D.F. Wallace. Consider the lobster. L’article sur les AVN Awards, les Oscars du porno, est un petit chef d’oeuvre de vivacité intellectuelle. L’Amérique qu’il décrit, dès 1997, est la matrice trumpienne vingt ans plus tard.
J’allais écrire : travaillé sur le site. Faux. J’ai joué avec le site. Je déplace des trucs et des bidules, je modifie des réglages pour voir, et j’y passe, au contraire de ce que je m’étais promis, un temps fou. La structure est désormais posée, il faut maintenant entrer dans les détails de l’ergonomie et de la lisibilité. Par exemple : est-ce qu’une police de caractère parfaitement noire est la mieux lisible ? Je crois que non.
Caserne — couvent — prison : un établissement scolaire, me dit T., c’est tout cela à la fois.
Plus d’un an que je suis prof à présent.
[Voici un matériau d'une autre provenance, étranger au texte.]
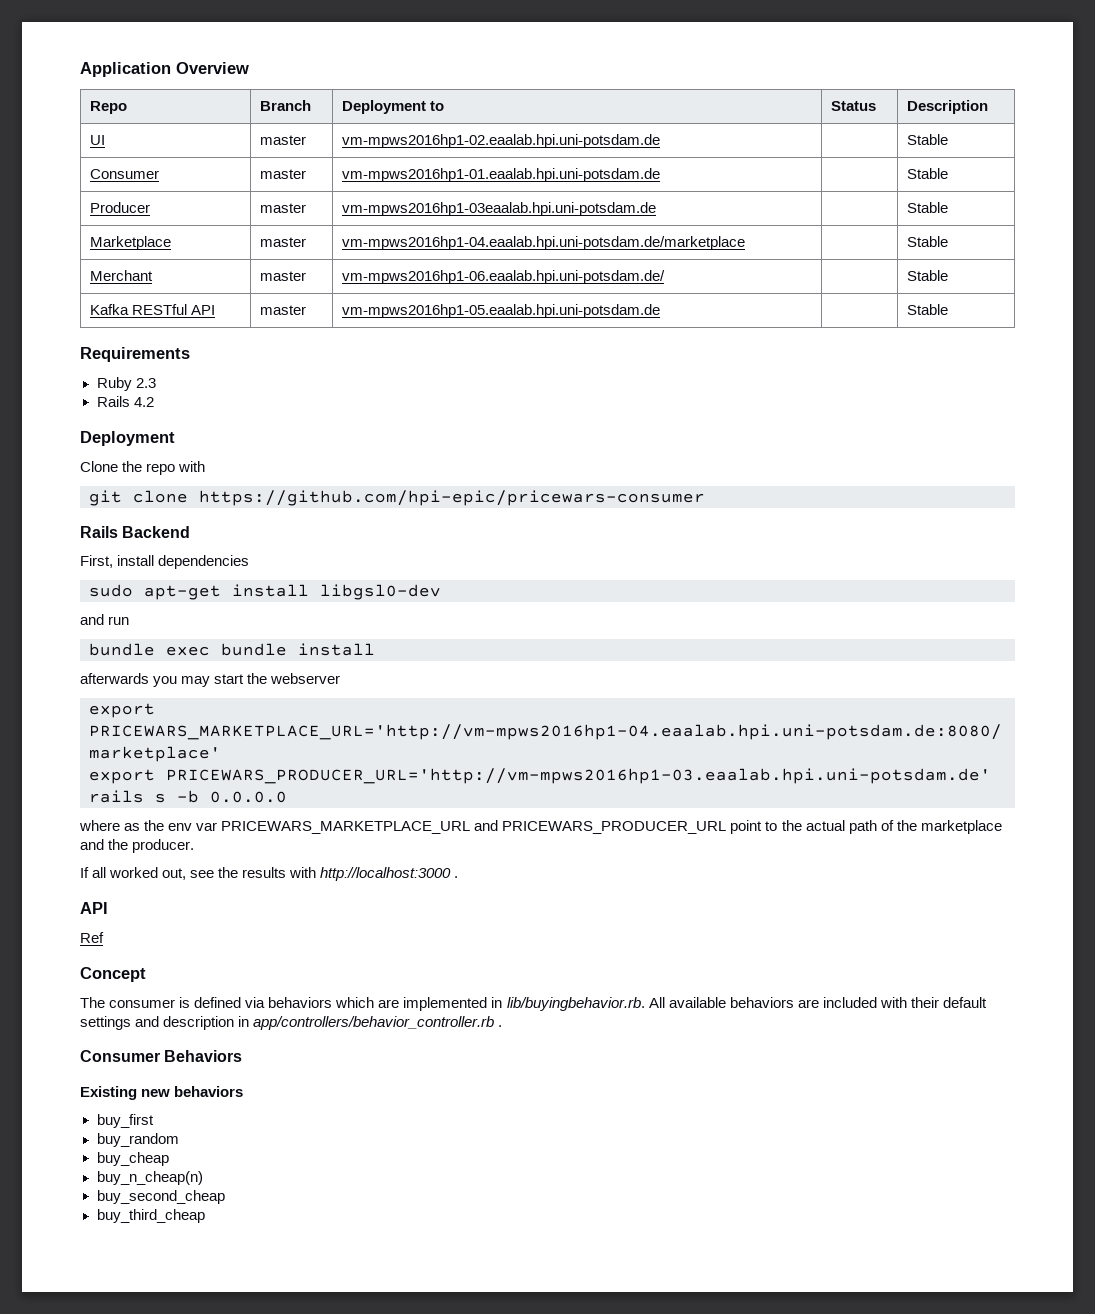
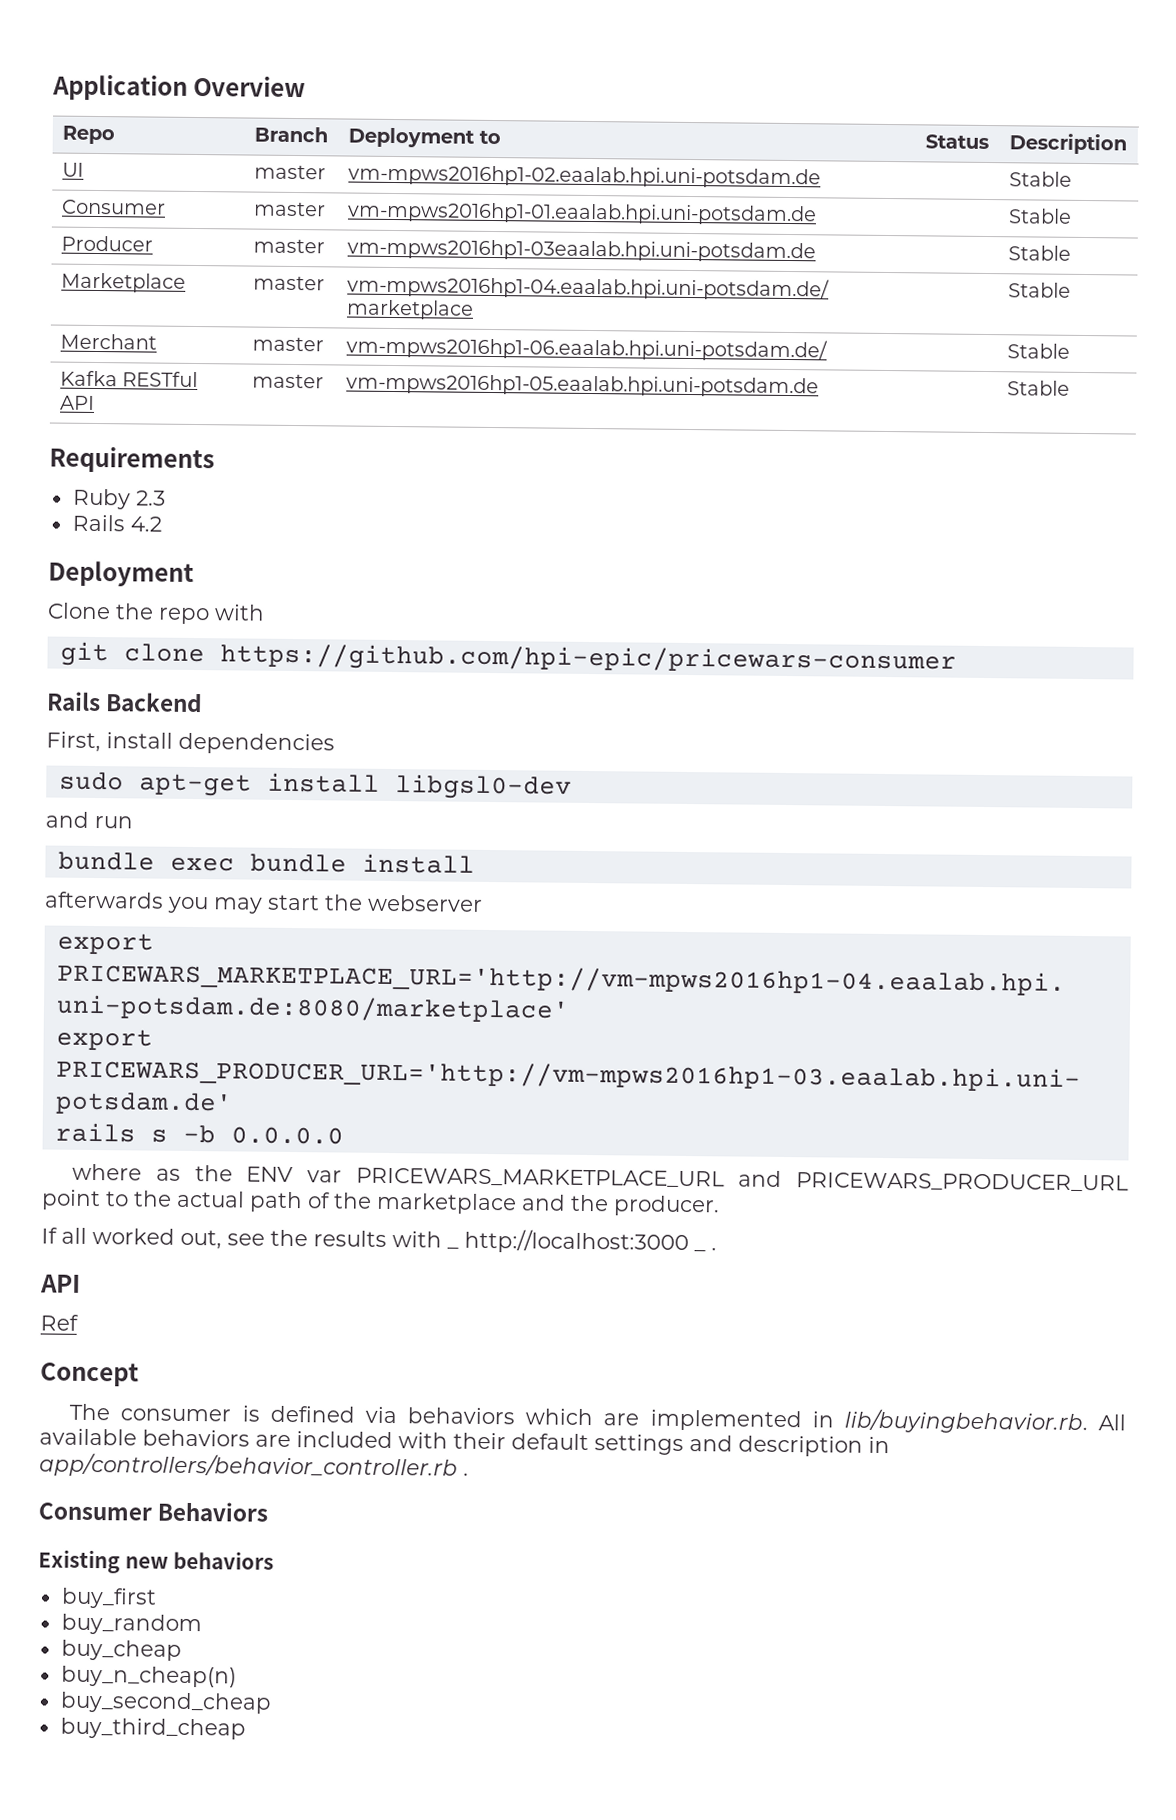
- where as the env var PRICEWARS_MARKETPLACE_URL and PRICEWARS_PRODUCER_URL point to the actual path of the marketplace and the producer.
+ where as the ENV var PRICEWARS_MARKETPLACE_URL and PRICEWARS_PRODUCER_URL point to the actual path of the marketplace and the producer.
- If all worked out, see the results with http://localhost:3000 .
+ If all worked out, see the results with _ http://localhost:3000 _ .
Pour la première fois ce matin, je n’ai pas eu envie d’enseigner. Souvent, je n’ai pas eu envie d’aller travailler, ou bien j’ai détesté être au collège, mais aujourd’hui c’était différent. Je n’ai pas eu envie d’aider les élèves et de leur transmettre quoi que ce soit. Tu ne sais pas comment former cette phrase ? Je m’en fous.
Hier soir, pour la dixième fois au moins, revu Heat. Quand De Niro emprunte subitement la bretelle d’autoroute au lieu de filer à l’aéroport, à chaque fois j’espère qu’il ne le fera pas et qu’une fois de plus, comme il l’a toujours fait, il sera raisonnable. Mais c’est oublier — je l’oublie toujours — qu’il n’est qu’un psychopathe un peu mieux camouflé que les autres, un type que ne vit que pour l’adrénaline, capable, pour assouvir son vice, de mitrailler dans la foule.
Ce matin chez Gibert Jeune, place Saint Michel, pour acheter des manuels FLS. Dans quelques semaines, ces petites boutiques tristes et déshéritées, dont les néons blancs donnent un aspect de morgue, seront fermées. Au rayon littérature, il n’y a plus que le trois fois rien du tout venant, des couvertures pour gens déprimés qui boivent du chocolat chaud en grosses chaussettes.
Je lis dans le Ouest France que la ville de Vendôme a vendu les droits de son nom à LVMH en échange d’une promesse d’emplois. Chez Gibert, j’ai vu le dernier livre d’Alain Duhamel qui s’appelle (de mémoire) Emmanuel, l’enhardi avec la tronche de Macron en majesté. Les deux choses n’ont rien à voir entre elles, pourtant je me souviens avoir ressenti à quelques heures d’intervalle la même colère inexprimable. J’ai essayé d’expliquer à M. toute la dégueulasserie des livres des gens comme Duhamel. La flagornerie, la longévité merdeuse des petits valets qui s’imaginent vieux sages. Quand j’ai lu l’article sur LVMH, je me suis souvenu du bouquin de Duhamel. Ce soir j’y repense, mais ça n’a toujours aucun rapport. Pourtant, ça m’énerve de la même manière. Il doit y avoir quelque chose.